В Москве я прожил до второго дня масляной; насилу выбрался. Писал к старику о деньгах, он не прислал; ехать было не с чем, спасибо одному человеку — вызволил, и я давай Бог ноги. Дело мое там кончилось весьма порядочно. Дома после меня дела у старика шли дурно, он больше ничего без меня не делает, как расстраивает последнее состояние, и я принялся снова по-здорову улаживать дела, которые, сказать по совести, не очень веселы, и кажется, я с ними провожусь полгода. А о выезде моем в Питер прежде года нечего и думать; дай Бог в год управиться! Да и то, если поеду, — безо всяких средств, разве можно будет взять тысячу рублей: что было, все убито чисто: нескладно, мелко и тесно.
Однако ж я не горюю, привык, стерпелся, большие горы перешел, маленькие не так стали страшны. По силе мочи тружусь и живу, и живу чертовски хорошо; так живу, как никогда не жил. Жизнь переменилась, недоступная дверь блаженства растворилась для меня. Один человек так перестроил весь Воронеж, весь мир, весь свет, всего меня. Откуда и как все это пришло и сделалось, и сам еще хорошенько не знаю. Много лет небосклон мой покрывала черная безрассветная туча пустоты, горя, забот; — и не было уж у меня ни одной надежды, ни одного желанья; все и везде одно и одно: ничто. И я привык к этому «ничто» и со всем распрощался, и на все окружающее махнул рукой; все свое считал чужим, и, признаюсь, на смерть и на ничтожество я уже начинал посматривать довольно благосклонно, и уже видел там, в них порою часть себя. Но все прошло, как сон перед чудесным сном действительности.

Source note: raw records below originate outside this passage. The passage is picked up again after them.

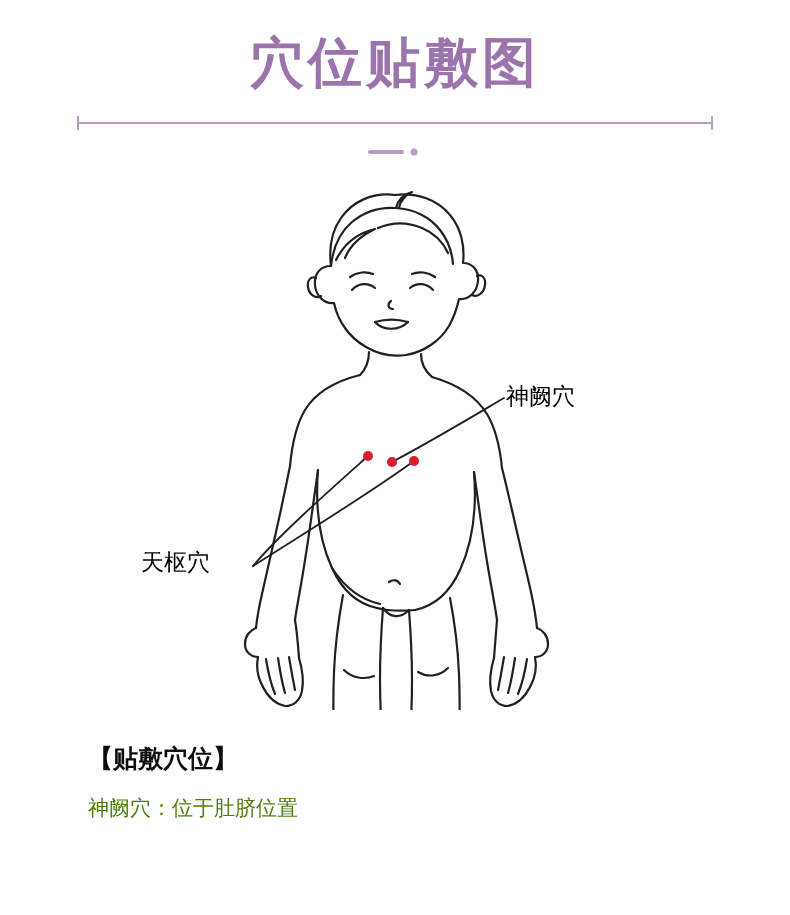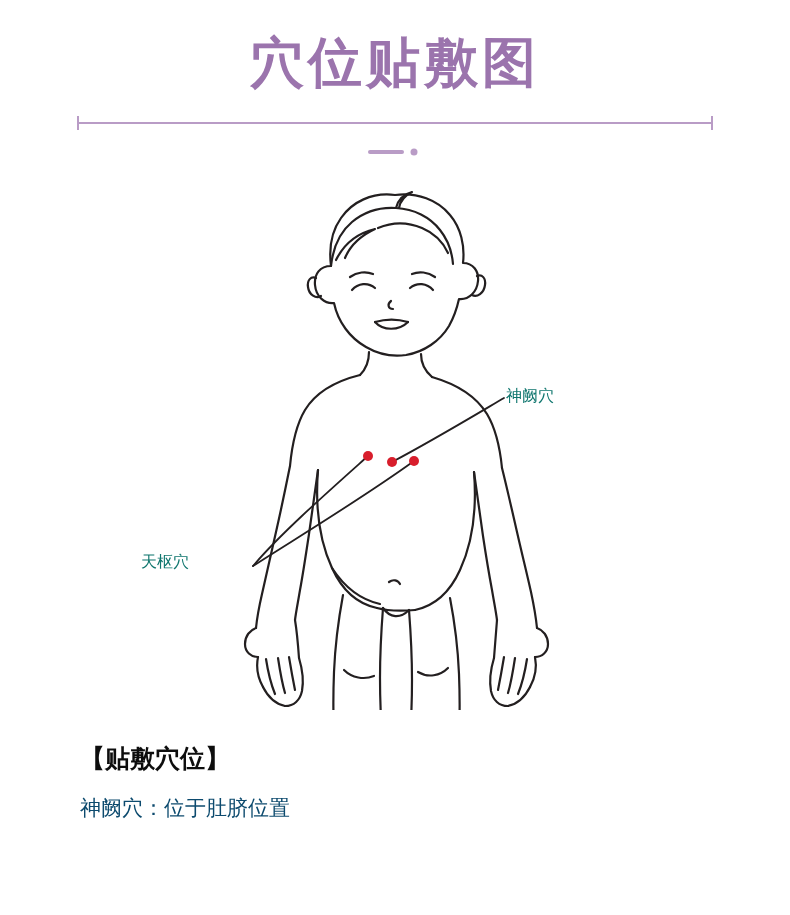"神阙穴" .fig-label { color: #0f766e -> #000000; font-size: 16px -> 23px }
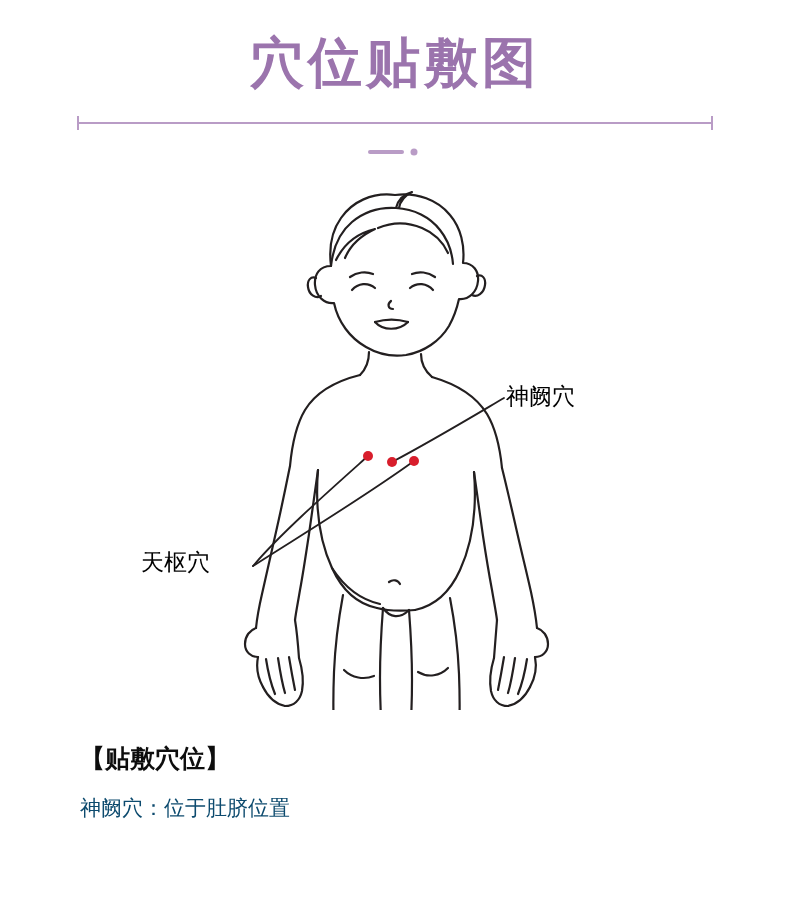"【贴敷穴位】" .notes { left: 80px -> 88px }
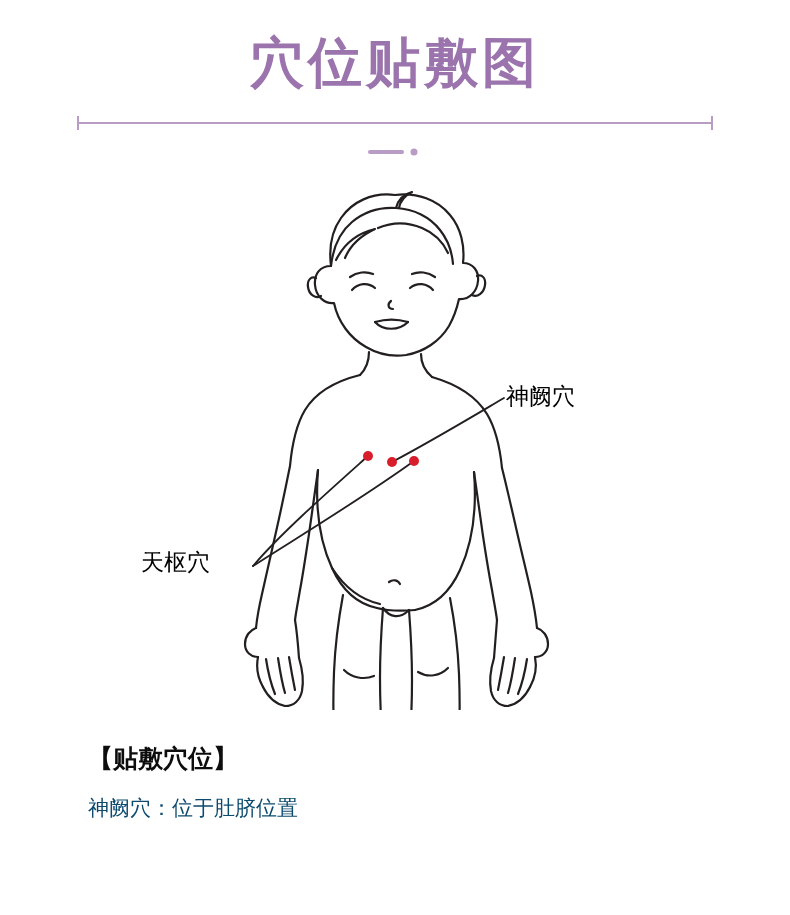"神阙穴：位于肚脐位置" .notes-line { color: #0c4a6e -> #4d7c0f }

В Воронеже у меня была одна знакомая женщина, знакомая давно; и я ее любил, но молча, но так, как любим мы душою милые создания. Ухаживал за нею года два «безмолвно, безнадежно». Я ей из Москвы и из Питера писал много писем; в ответ ни полстроки. Приезжаю домой, являюсь к ней, — и словом: мы с ней сошлись. Надо вам знать сначала, что это за женщина: чудо! С меня ростом, брюнетка, стройна до невероятности, хороша чертовски, умна, образована порядочно, много читала, думала, страдала, кипела в страстях. Голубые большие глаза, черные брови, тело — мрамор, темно-русые волосы, коса — шелк, дивная коса, ножки лучшей нет в Воронеже, и — что больше — она меня немножко любит…
Всю жизнь мою я не жил такою жизнью: ни дня, ни минуты; а если и жил, то когда-то давно, в огне первой юности, и то, может быть, жил тогда так, потому что сама кровь была кипятком. Теперь и эта полуостывшая холодная кровь закипела бывшим огнем, но пламенней, но этот огонь продолжительней. Этому наслаждению конца нет; я весь утонул в блаженстве до самозабвения, до исступления. Она в одну минуту сделала из меня другого человека, и я уж не на шутку боюсь за себя. Теперь буду писать к вам чаще: есть о чем писать. Порадуйтесь моей радости; на томительном полдне моей жизни засветила, наконец, и для меня звезда блаженства. О другом я писать теперь ничего не могу, и другого, кажется, ничего у нас особенного нет.
«Отечественных Записок» номер весьма хорош, я видел его еще в Москве, но не читал. Здесь в Воронеже еще не видал. Второй у нас еще не получен. Андрей Александрович что-то поскупился: нынче год не присылает мне «Записок» и, вероятно, не пришлет. Я это отношу к тому, что дела журнала, несмотря на ваши уверения к Боткину, все-таки идут дурно. Не знаю, как в других местах, а у нас все в одно слово говорят теперь, что «Отечественные Записки» — самый лучший журнал. Самые поклонники «Библиотеки» на стороне «Записок». И ваши мнения о Марлинском, наконец, принимают за святую истину, что меня порадовало.